Here are some facts: 2% of all children and 7% of black children have a parent in prison. Only 1 – 2% of those students whose mothers are incarcerated and 13 – 25% of those students whose fathers are incarcerated will graduate from college. In the United States, nearly 70% of women in prison are mothers. According to the ACLU, nearly 60% of incarcerated women have a history of physical or sexual abuse prior to their commitment.
The issues surrounding academic achievement, domestic violence and incarceration are all interrelated and cyclical. Girls and women who are victims of domestic violence are at increased risk of being incarcerated because their survival strategies are regularly criminalized. According to researcher Mary E. Gilfus, girls and women often cope by engaging in illicit behavior, including prostitution, drug use, economic crimes, assault, and running away. Not only do these girls and women face jail time as a result of illegal activity, but welfare, housing and immigration policies, drug enforcement, and mandatory prosecution and sentences further place these victims at risk of being incarcerated.
Many children whose parents are in prison live in impoverished households, are exposed to substance abuse, and have witnessed or been victims of domestic violence prior to the parent’s arrest. As such, the cycle continues wherein girls and women rely on survival strategies, many of which will land them in prison. Low-income women of color are most at risk for abuse and most at risk for being criminalized, entrapped and forced by abusive policies into the corrections system.
Here is how this information impacts the achievement gap: With mothers who have a history of domestic violence and become incarcerated (often the result of their illegal coping mechanisms), the likelihood of their children’s academic success is severely diminished. Compared to white children, black children are three and a half times more likely to experience the incarceration of a parent. As previously cited, children whose parents have been imprisoned during their lifetime are unlikely to ever graduate from college. Women of color, particularly those who are black, are statistically more likely to be incarcerated. Accordingly, their children of color are more likely to suffer academically as a result of their incarceration. Thus, the achievement gap continues.

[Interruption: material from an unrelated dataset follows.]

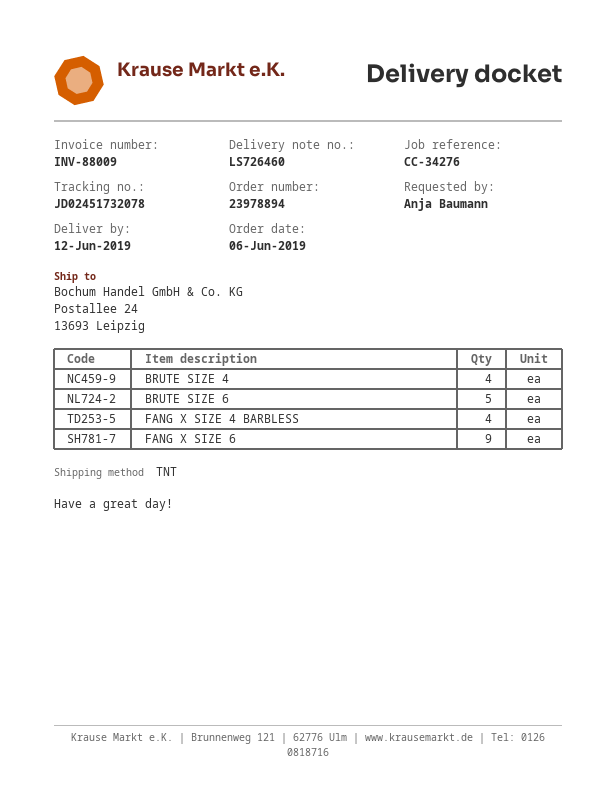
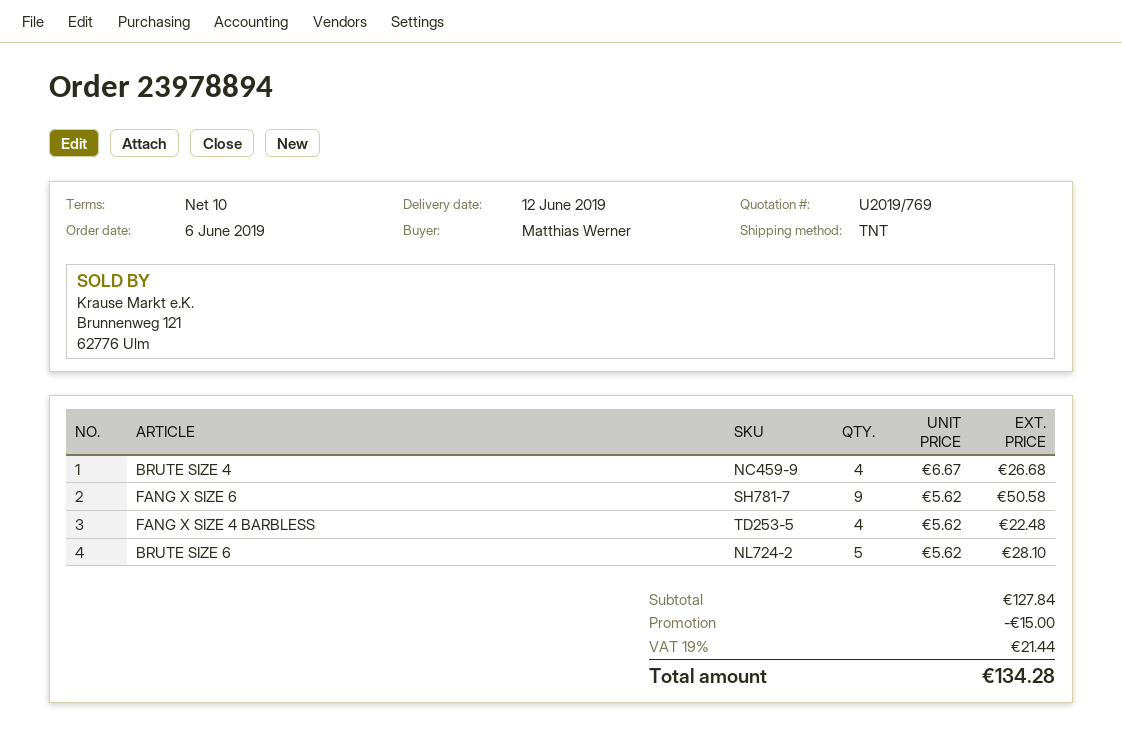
ordered by: Anja Baumann -> Matthias Werner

The Junior League of Minneapolis’s Between the Lines program aims to strengthen the bond between incarcerated mothers and their children while promoting literacy. Approximately five times each year, the women who serve on the Between the Lines Committee visit the Shakopee Prison, which is Minnesota’s only correctional facility that houses women. When the committee members visit the prison, they use an audio recorder to capture the stories the inmates read out of books to their children. The committee then converts these stories to CDs, which are given to each inmate’s respective children. After each visit, more than 80 children receive an audio recording of their mother reading a book to them, a personal message from their mother, and a new, wrapped copy of the book.